How are nbfcs different from banks
Difference Between NBFC and Bank
Another key differentiator between the two is that while banks participate in the country's payment mechanism, financial firms outside the banking sector are not involved in such transactions.
Since finance is the basic requirement of individuals and companies, banks cannot serve all walks of life. It is for this reason that NBFC was created in both the public and private sectors to complement banks in providing finance to people.
|Basis of comparison||NBFC||Bank|
|importance||An NBFC is a company that provides banking services to individuals who do not have a banking license.||The bank is a government-approved financial intermediary intended to provide banking services to the general public.|
|Registered under||Companies Act 1956||Banking Supervision Act, 1949|
|Ask for a deposit||Not accepted||Accepted|
|Foreign investment||Allowed up to 100%||Up to 74% allowed for private banks|
|Payment and settlement system||Not part of the system.||An integral part of the system.|
|Maintaining the reserve ratio||Not required||mandatory|
|Deposit guarantee scheme||Not available||Available|
|Credit creation||NBFC does not create a credit note.||Banks create credit.|
|Transaction services||Not provided by NBFC.||Provided by banks.|
Definition of NBFC
NBFC expands to Non-Banking Financial Company, a company registered under the Companies Act of 1956 and regulated by the Central Bank i.e. the Reserve Bank of India under the RBI Act of 1934. These companies are not banks, they are however, engaged in credit and other activities similar to banking, such as loans and advances, credit facility, savings and investment products, money market trading, stockpile management, money transfer, etc.
It is pampered in the areas of hire purchase, leasing, infrastructure finance, venture capital finance, home finance, etc. An NBFC accepts deposits, but only term deposits and deposits that are refundable on demand will not be accepted by them.
In India, these companies came into being in the mid-1980s. Kotak Mahindra Finance, SBI Factors, Sundaram Finance, and ICICI Ventures are examples of popular NBFCs.
NBFC is divided into three categories:
- Asset companies
- Loan companies
- Investment companies
Definition of bank
Banks are the financial institution authorized by the government to carry out banking activities, e.g. B. accepting deposits, granting credit, administering withdrawals, paying interest, clearing checks and providing general utility services to customers. Banks are the top organization that dominates the country's entire financial system. It acts as a financial intermediary between depositors and borrowers, ensuring the smooth functioning of the economy.
Banks can be public sector banks, private banks, or foreign banks. You are responsible for lending, creating credit, mobilizing deposits, transferring money securely and on time, and providing public utilities. A commercial bank is owned by the shareholder and operated for profit.

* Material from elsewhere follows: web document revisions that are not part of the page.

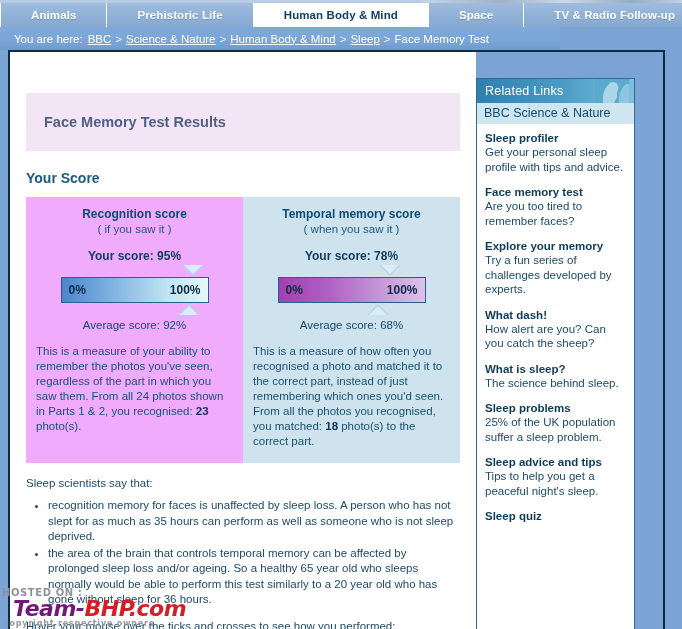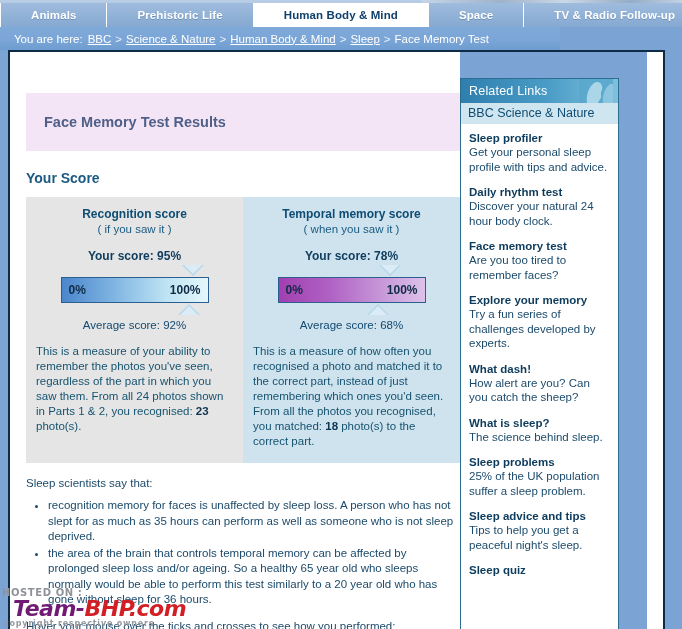--- a/index.html
+++ b/index.html
@@ -259,7 +259,7 @@
   
   .side-col {
     position: absolute;
-    right: 16px; top: 0;
+    right: 0; top: 0;
     width: 187px; height: 100%;
     background: #7ba3d4;
     box-sizing: border-box;

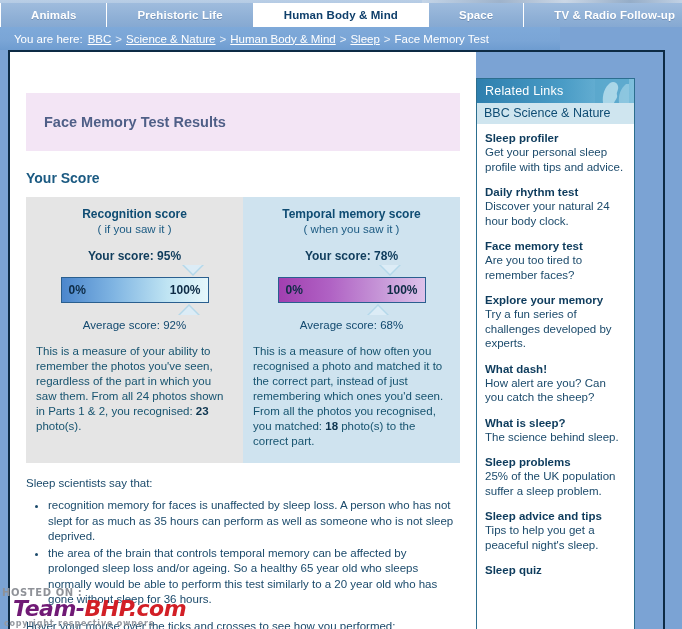--- a/index.html
+++ b/index.html
@@ -483,10 +483,6 @@
             <div class="side-link-desc">Get your personal sleep profile with tips and advice.</div>
           </div>
           <div class="side-link-item">
-            <div class="side-link-title">Daily rhythm test</div>
-            <div class="side-link-desc">Discover your natural 24 hour body clock.</div>
-          </div>
-          <div class="side-link-item">
             <div class="side-link-title">Face memory test</div>
             <div class="side-link-desc">Are you too tired to remember faces?</div>
           </div>

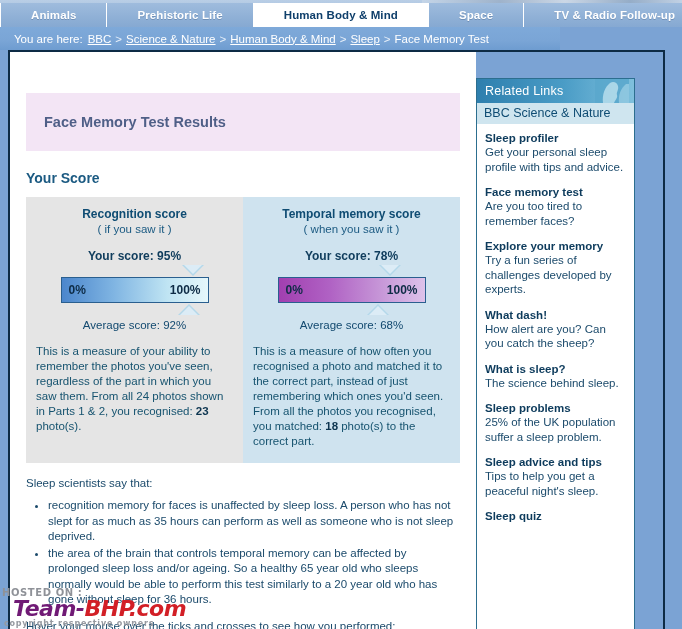--- a/index.html
+++ b/index.html
@@ -141,7 +141,7 @@
     box-sizing: border-box;
     padding: 10px 8px 14px 8px;
   }
-  .panel.left  { background: #e5e5e5; }
+  .panel.left  { background: #f0abfc; }
   .panel.right { background: #cfe3ef; }
 
   .panel-title {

Key differences between NBFC and bank
The difference between NBFC and Bank can be clearly drawn for the following reasons:
- A government-authorized financial intermediary that aims to provide banking services to the general public is called a bank. An NBFC is a company that provides banking services to individuals who do not have a banking license.
- An NBFC was formed under the Indian Companies Act of 1956, while a bank is registered under the Banking Regulation Act of 1949.
- NBFC is not entitled to accept deposits that are to be repaid on request. Unlike banks that accept sight deposits.
- Foreign investment up to 100% is allowed in NBFC. On the other hand, only private sector banks are eligible for foreign investment, and that would be no more than 74%.
- Banks are an integral part of the payment and settlement cycle, while NBFC is not part of the system.
- It is imperative to comply with reserve ratios such as CRR or SLR. In contrast to NBFC, which does not require any reserve ratios.
- The Deposit Insurance Facility is granted to depositors by banks through the Deposit Insurance and Credit Guarantee Corporation (DICGC). Such a facility is not available in the case of NBFC.
- Banks create credit while NBFC is not involved in credit formation.
- Banks offer customers transaction services such as B. Overdraft facilities, traveler's checks, money transfers, etc. These services are not offered by NBFC.
NBFCs are formed primarily to lend to the poor, while banks are chartered by the government to raise deposits and lend to the public. A bank's licensing requirements are stricter than those of an NBFC. In addition, a bank cannot conduct any business other than banking, but an NBFC can conduct such business.